EXCERPTED RECORDS:
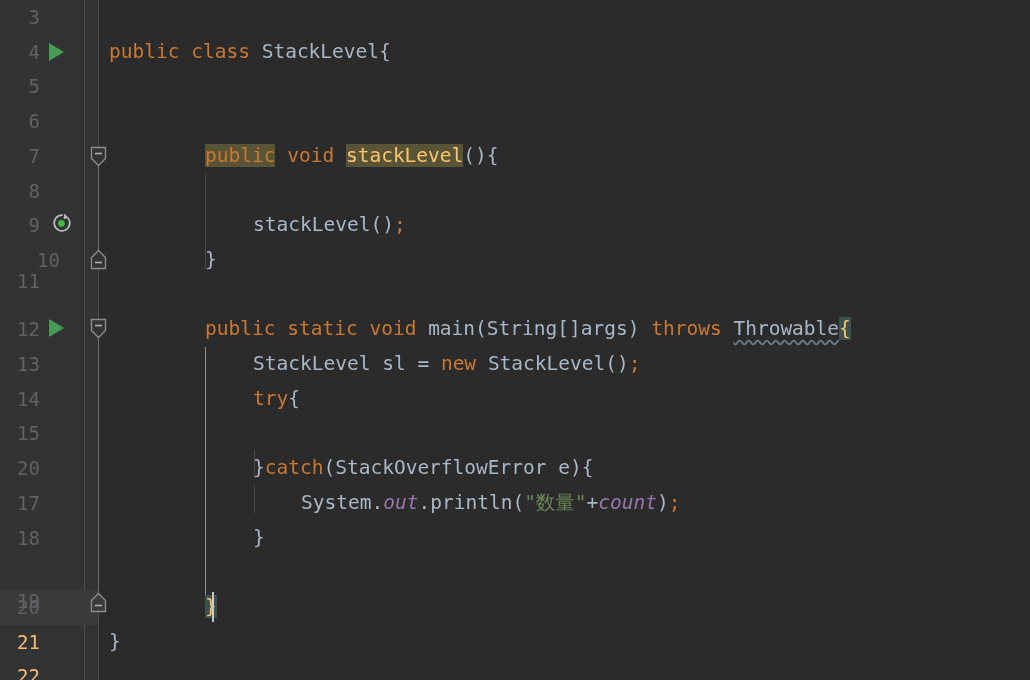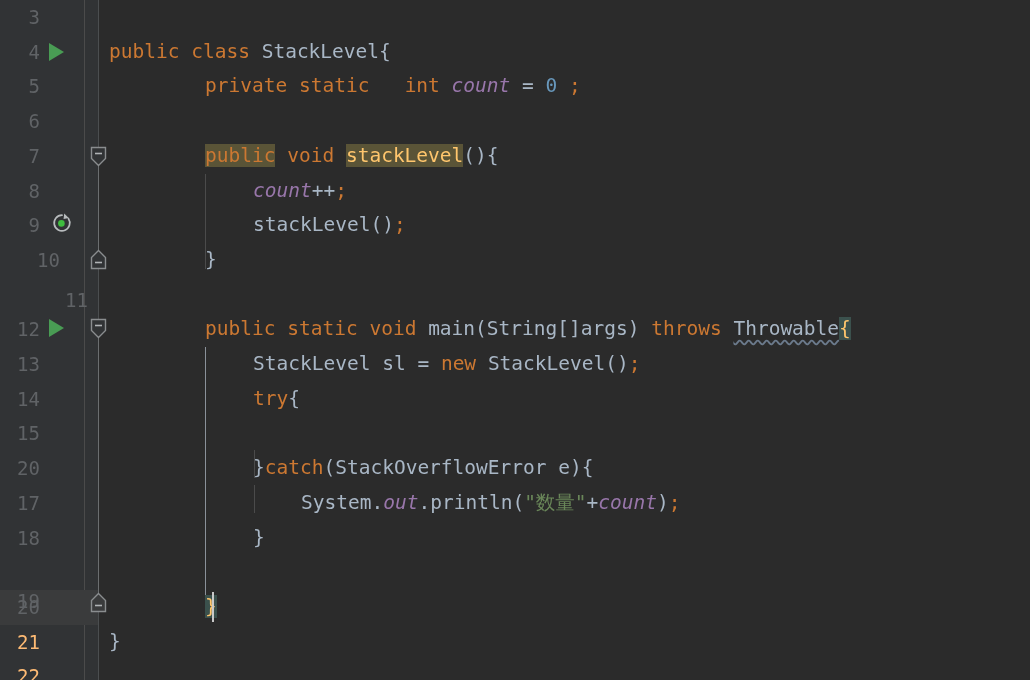--- a/index.html
+++ b/index.html
@@ -245,7 +245,6 @@
 
     <div class="line" style="top:34.7px; left:10px;text-align:right;"><span class="kw">public</span><span> </span><span class="kw">class</span><span> </span><span class="cls">StackLevel</span><span class="punc">{</span></div>
 
-    <div class="line" style="top:69.4px; left:106px;"><span class="kw">private</span><span> </span><span class="kw">static</span><span>   </span><span class="kw">int</span><span> </span><span class="fld">count</span><span> </span><span class="punc">=</span><span> </span><span class="num">0</span><span> </span><span class="semi">;</span></div>
 
     <div class="line" style="top:104.1px; left:10px;"></div>
 

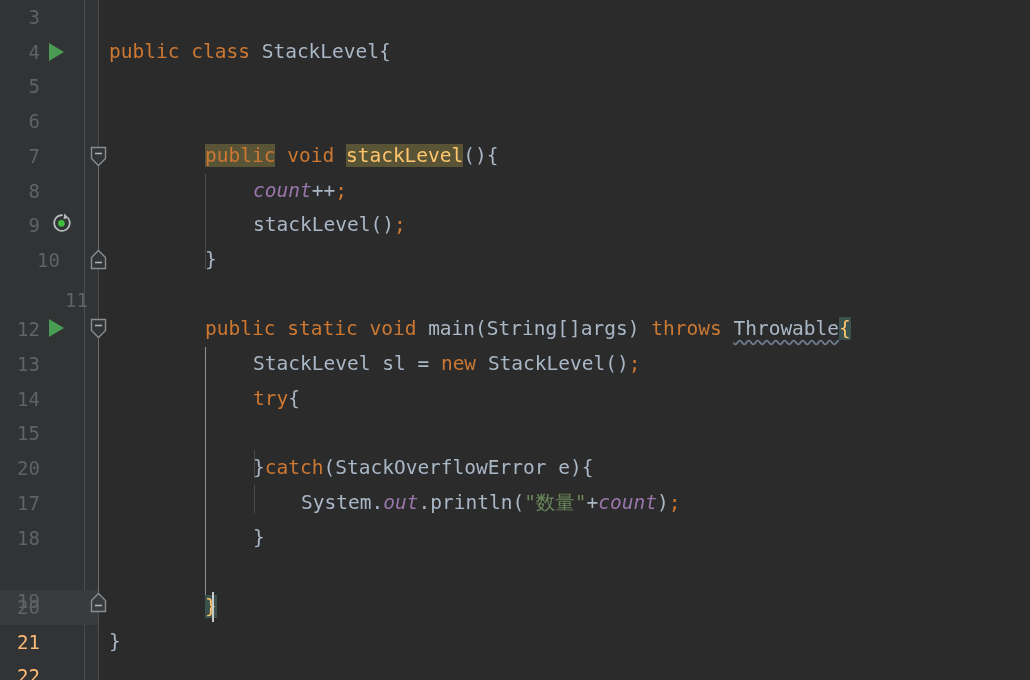--- a/index.html
+++ b/index.html
@@ -250,7 +250,6 @@
 
     <div class="line" style="top:138.8px; left:106px;"><span class="kw ident-hl">public</span><span> </span><span class="kw">void</span><span> </span><span class="ident-hl" style="color:#ffc66d;">stackLevel</span><span class="punc">()</span><span class="punc">{</span></div>
 
-    <div class="line" style="top:173.5px; left:154px;"><span class="fld">count</span><span class="punc">++</span><span class="semi">;</span></div>
 
     <div class="line" style="top:208.2px; left:154px;"><span class="pl">stackLevel()</span><span class="semi">;</span></div>
 

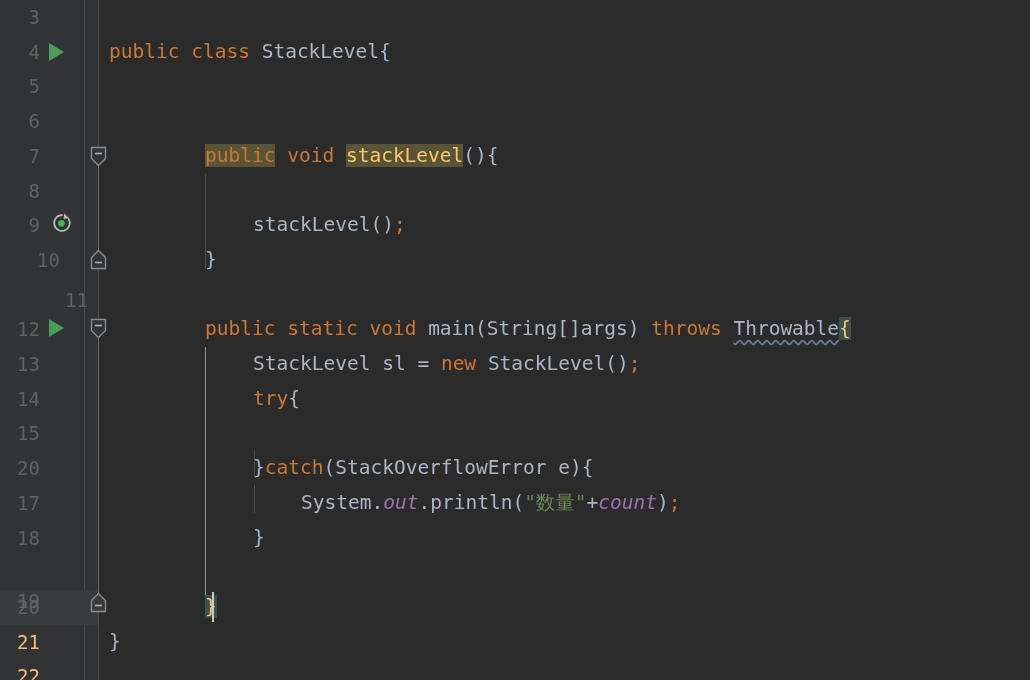--- a/index.html
+++ b/index.html
@@ -178,7 +178,7 @@
   <div class="ln" style="top:173.5px;">8</div>
   <div class="ln" style="top:208.2px;">9</div>
   <div class="ln" style="top:242.9px;padding-left:20px;">10</div>
-  <div class="ln" style="top:283px;padding-left:48px;">11</div>
+  <div class="ln" style="top:264px;">11</div>
   <div class="ln" style="top:312.3px;">12</div>
   <div class="ln" style="top:347px;">13</div>
   <div class="ln" style="top:381.7px;">14</div>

TASK BRIEF: Only the pictures are to be dropped; return everything else in the listing exactly.

WRITTEN REPLY:
--- a/index.html
+++ b/index.html
@@ -245,7 +245,6 @@
 
     <div class="line" style="top:34.7px; left:10px;text-align:right;"><span class="kw">public</span><span> </span><span class="kw">class</span><span> </span><span class="cls">StackLevel</span><span class="punc">{</span></div>
 
-    <div class="line" style="top:69.4px; left:106px;"><span class="kw">private</span><span> </span><span class="kw">static</span><span>   </span><span class="kw">int</span><span> </span><span class="fld">count</span><span> </span><span class="punc">=</span><span> </span><span class="num">0</span><span> </span><span class="semi">;</span></div>
 
     <div class="line" style="top:104.1px; left:10px;"></div>
 

--- a/index.html
+++ b/index.html
@@ -250,7 +250,6 @@
 
     <div class="line" style="top:138.8px; left:106px;"><span class="kw ident-hl">public</span><span> </span><span class="kw">void</span><span> </span><span class="ident-hl" style="color:#ffc66d;">stackLevel</span><span class="punc">()</span><span class="punc">{</span></div>
 
-    <div class="line" style="top:173.5px; left:154px;"><span class="fld">count</span><span class="punc">++</span><span class="semi">;</span></div>
 
     <div class="line" style="top:208.2px; left:154px;"><span class="pl">stackLevel()</span><span class="semi">;</span></div>
 

--- a/index.html
+++ b/index.html
@@ -178,7 +178,7 @@
   <div class="ln" style="top:173.5px;">8</div>
   <div class="ln" style="top:208.2px;">9</div>
   <div class="ln" style="top:242.9px;padding-left:20px;">10</div>
-  <div class="ln" style="top:283px;padding-left:48px;">11</div>
+  <div class="ln" style="top:264px;">11</div>
   <div class="ln" style="top:312.3px;">12</div>
   <div class="ln" style="top:347px;">13</div>
   <div class="ln" style="top:381.7px;">14</div>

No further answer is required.